**Task goal:** A verbatim copy is needed of the lines below from the one containing "Smyrna | Adjusted: 1,420 -> 930" up to and including the one containing "Lawrenceville | RIVER_BASIN: Chattahoochee", excluding pictures.

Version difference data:
Content starts

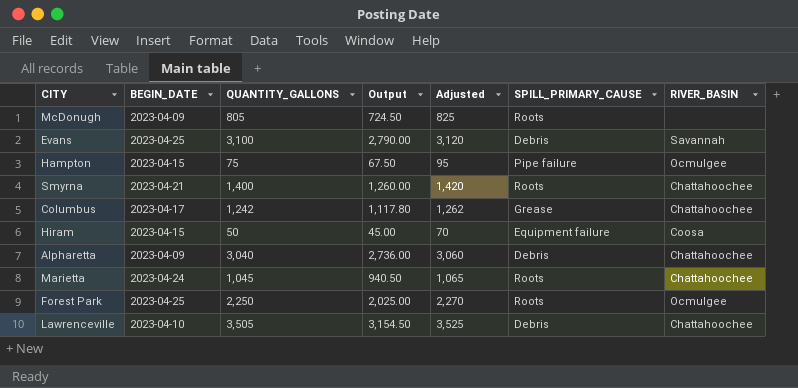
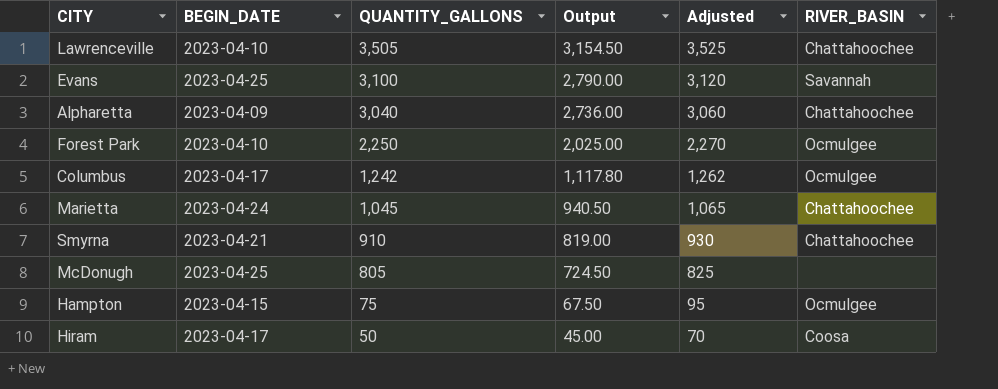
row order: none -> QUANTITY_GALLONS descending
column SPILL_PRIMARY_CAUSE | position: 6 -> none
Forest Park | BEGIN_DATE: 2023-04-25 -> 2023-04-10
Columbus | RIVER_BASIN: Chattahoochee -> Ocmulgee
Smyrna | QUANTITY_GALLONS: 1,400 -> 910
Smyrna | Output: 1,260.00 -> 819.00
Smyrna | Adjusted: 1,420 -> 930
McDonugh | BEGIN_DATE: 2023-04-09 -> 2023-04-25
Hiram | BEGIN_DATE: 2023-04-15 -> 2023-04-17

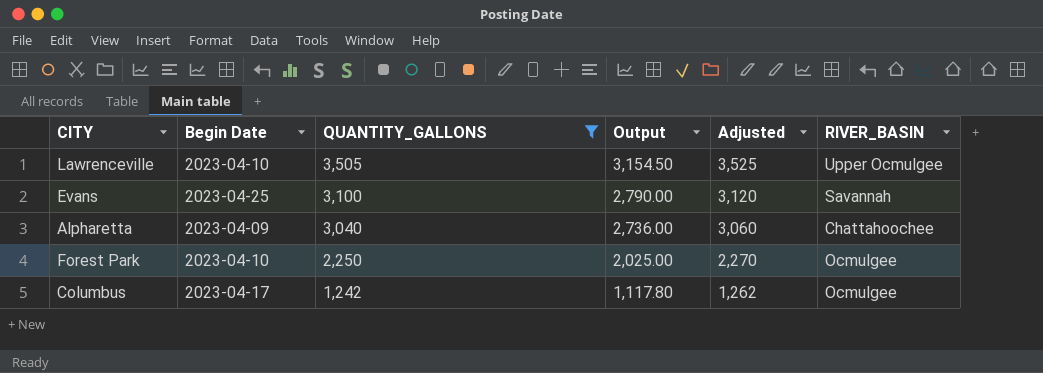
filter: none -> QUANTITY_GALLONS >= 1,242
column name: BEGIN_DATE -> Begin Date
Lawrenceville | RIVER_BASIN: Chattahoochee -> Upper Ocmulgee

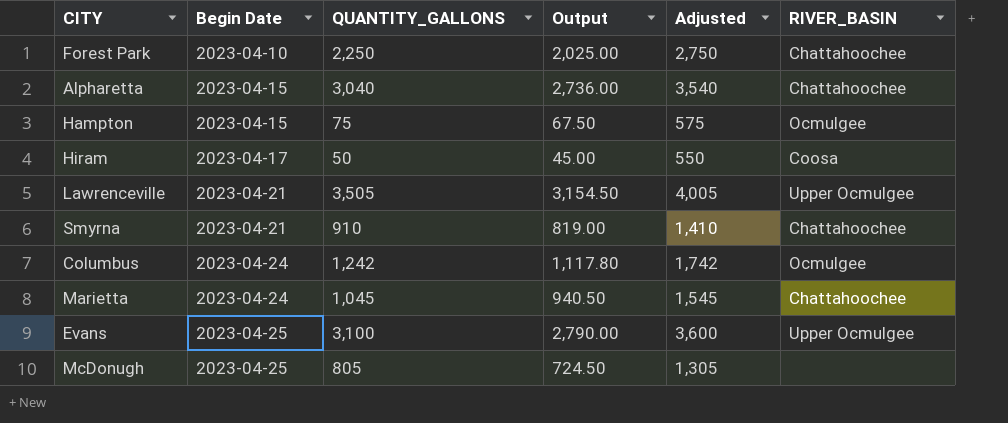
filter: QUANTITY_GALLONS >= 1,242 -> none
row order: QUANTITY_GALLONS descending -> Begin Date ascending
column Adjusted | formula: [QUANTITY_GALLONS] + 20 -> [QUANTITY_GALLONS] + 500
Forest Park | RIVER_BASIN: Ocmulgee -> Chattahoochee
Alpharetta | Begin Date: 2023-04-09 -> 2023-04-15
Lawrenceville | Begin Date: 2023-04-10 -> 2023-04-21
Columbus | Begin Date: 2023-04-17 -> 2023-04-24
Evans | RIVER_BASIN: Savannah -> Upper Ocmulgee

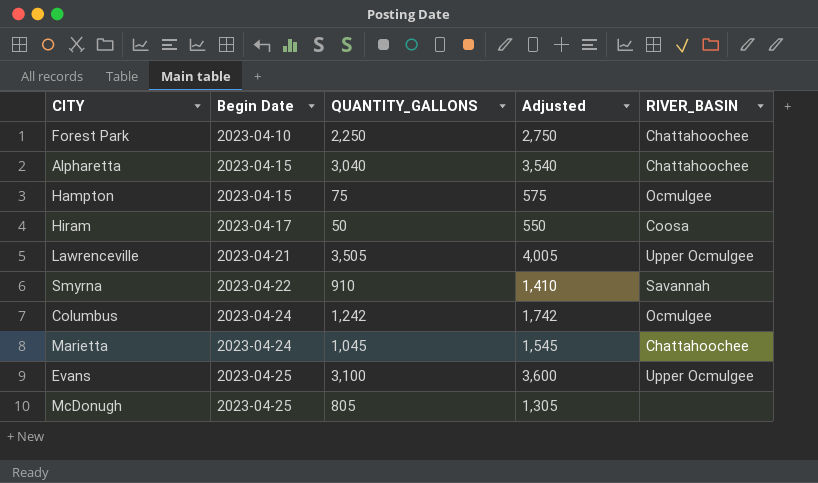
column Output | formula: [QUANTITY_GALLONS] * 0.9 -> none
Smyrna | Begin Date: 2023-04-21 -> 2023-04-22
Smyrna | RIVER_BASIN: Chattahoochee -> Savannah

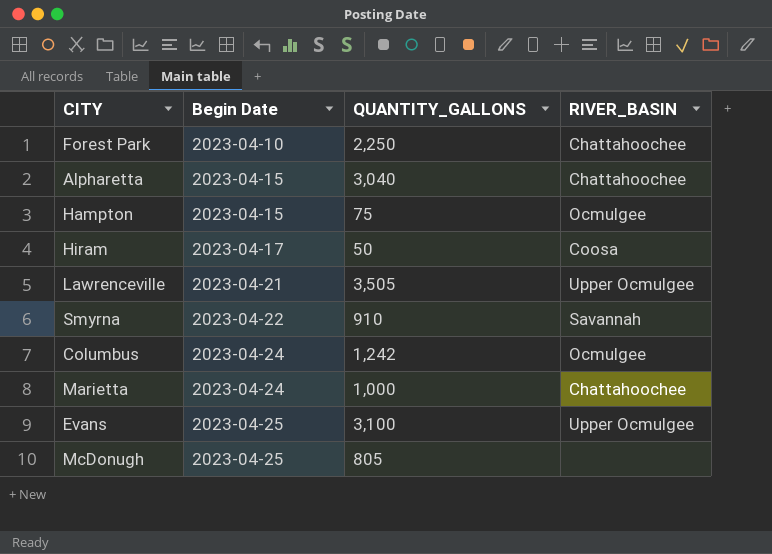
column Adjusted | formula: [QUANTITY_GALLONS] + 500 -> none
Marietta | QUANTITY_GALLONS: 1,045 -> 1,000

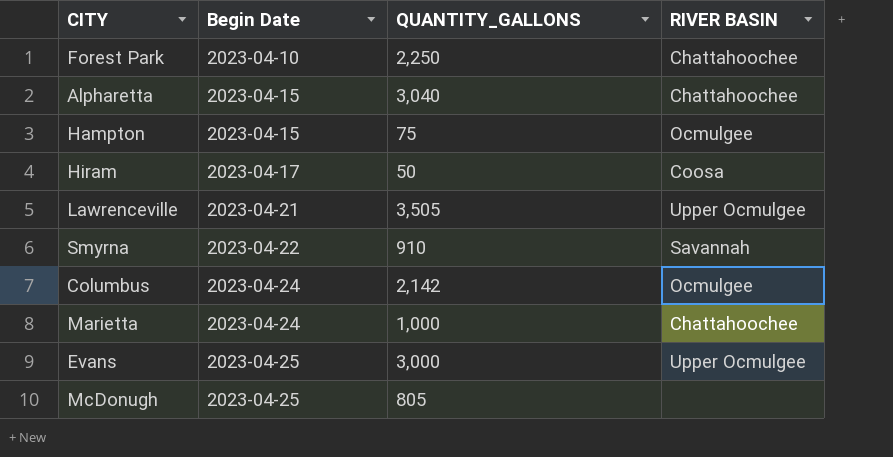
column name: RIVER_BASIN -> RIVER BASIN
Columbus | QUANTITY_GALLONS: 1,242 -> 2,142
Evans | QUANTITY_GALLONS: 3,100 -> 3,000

Content ends

**Answer section:**
Smyrna | Adjusted: 1,420 -> 930
McDonugh | BEGIN_DATE: 2023-04-09 -> 2023-04-25
Hiram | BEGIN_DATE: 2023-04-15 -> 2023-04-17

filter: none -> QUANTITY_GALLONS >= 1,242
column name: BEGIN_DATE -> Begin Date
Lawrenceville | RIVER_BASIN: Chattahoochee -> Upper Ocmulgee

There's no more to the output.